The grin on Ryan’s face spread. “Rugby.”

A bubble of laughter escaped my lips.

Ryan blocked the leg I tried to hook around his head. “Nice try.”

“Would’ve worked on a norm.”

Ryan smiled and caught my wrists. He pinned them over my head. His legs slipped down as he moved from full mount to a completely different position—missionary. Leaning his face down to mine, he spoke softly. “I’m not a norm.”

With his lips close enough to kiss, I stared at Ryan in fascination. My body lay limp beneath his. No heat, no stirring of the loins or quickening heartbeat. No anticipation, nothing. Only perspiration and exhaustion. Why didn’t my body react?

Ryan noticed what held my attention, or at least what he thought did, and licked his lips slowly. The spicy coconut scent of arousal flooded my nose. Ryan’s body had no problems reacting. How could I break it to him that I wasn’t interested?
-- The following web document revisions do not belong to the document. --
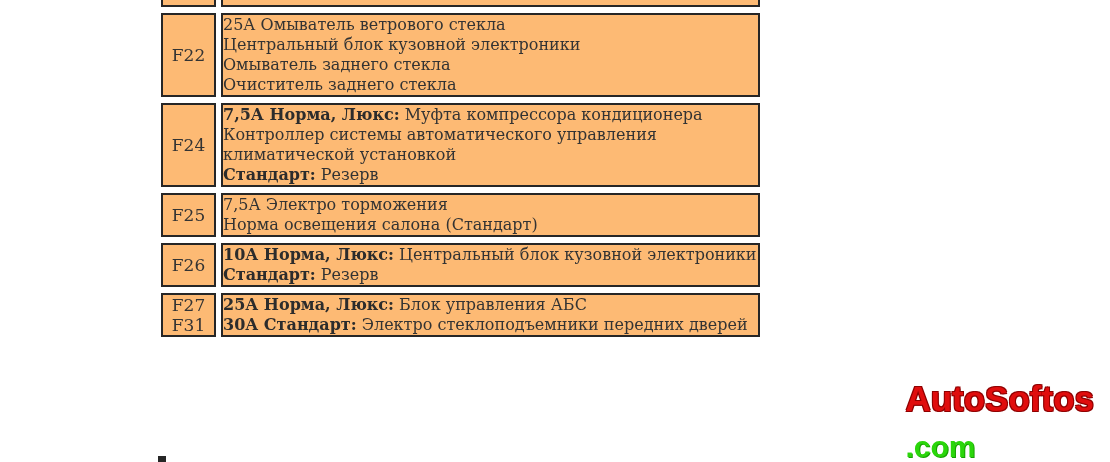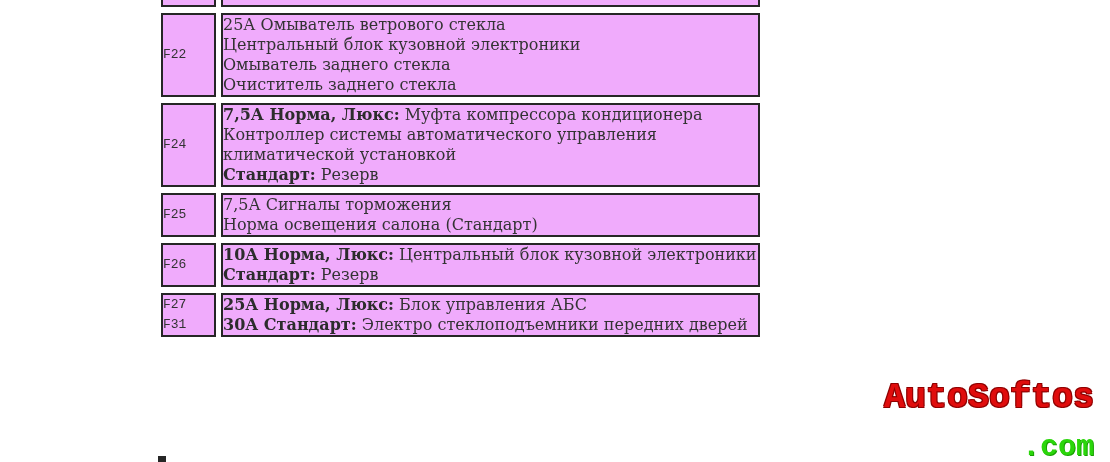--- a/index.html
+++ b/index.html
@@ -18,7 +18,7 @@
   }
   table.fuse td{
     border:2px solid #262626;
-    background:#f0abfc;
+    background:#fdba74;
     padding:0;
     vertical-align:middle;
     margin-left:10px;

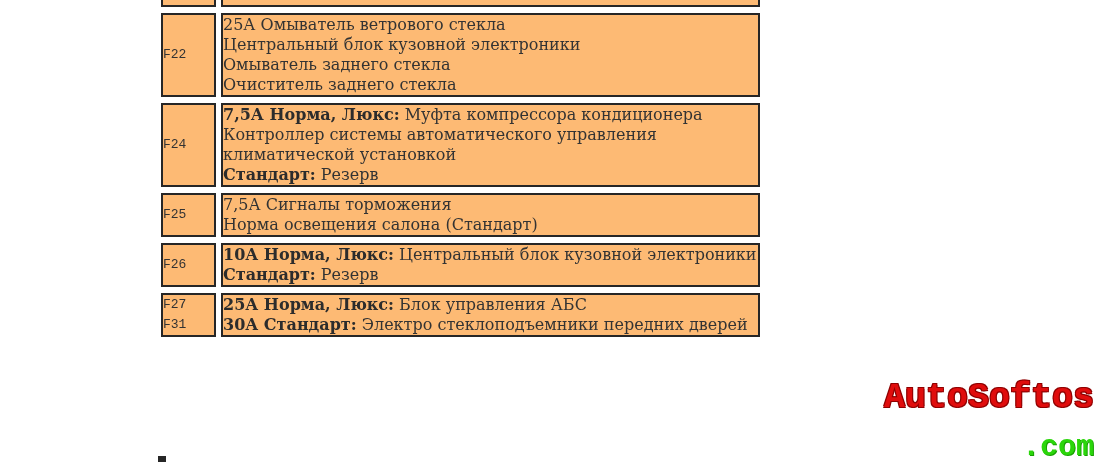--- a/index.html
+++ b/index.html
@@ -25,7 +25,8 @@
   }
   td.fuse-id{
     width:55px;min-width:55px;max-width:55px;
-    font-size:13px;color:#333;line-height:20px;font-family:Liberation Mono, monospace;
+    text-align:center;
+    font-size:17px;color:#333;line-height:20px;
   }
   td.fuse-desc{
     width:539px;min-width:539px;max-width:539px;

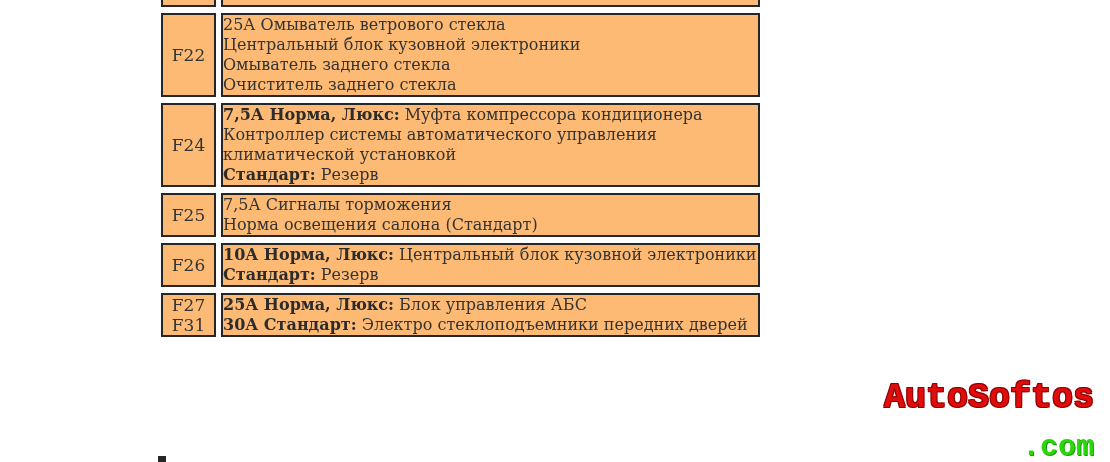--- a/index.html
+++ b/index.html
@@ -99,7 +99,7 @@
             <div>F25</div>
           </td>
           <td class="fuse-desc">
-            <div class="line"><span>7,5А Сигналы торможения</span></div>
+            <div class="line"><span>7,5А Электро торможения</span></div>
             <div class="line"><span>Норма освещения салона (Стандарт)</span></div>
           </td>
         </tr>

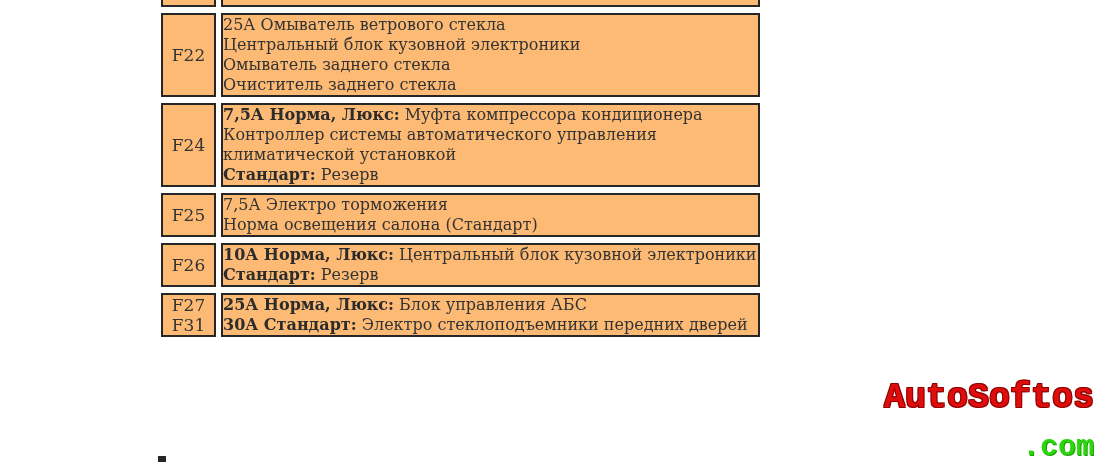--- a/index.html
+++ b/index.html
@@ -46,8 +46,8 @@
 
   .watermark{
     position:absolute;right:16px;bottom:0px;
-    text-align:right;font-weight:bold;line-height:1;
-    font-family:Liberation Mono, monospace;
+    text-align:left;font-weight:bold;line-height:1;
+    font-family:Liberation Sans, sans-serif;
     user-select:none;
   }
   .wm-line1{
“What style would you call this?” Ryan asked. His voice deepened.

“X-rated,” Wick harsh, loud voice penetrated the silence and echoed off the basement walls. “And one that will get your ass handed to you when you’re supposed to be on guard duty.”

My muscles tensed and warmth flooded my veins. I swallowed and tried to ignore my racing heartbeat.

Ryan stumbled off me so fast I bit my lip to stop the nervous laughter threatening to escape. Red blotches spread across his face and travelled to the tips of his ears. He nodded to acknowledge Wick’s presence. His body posture so rigid, I expected him to salute any minute. He didn’t.

With the scent of Wick’s anger palpable, I got to my feet and looked around. Nowhere to run. Dammit.

“Sparring?” The word came out clipped, not so much a question as an accusation.

Ryan hesitated. “She’s a guest.”

“An imprisoned guest. She could have escaped.”

“If she managed to take me out. She’d still have to get through the others and the locked doors.”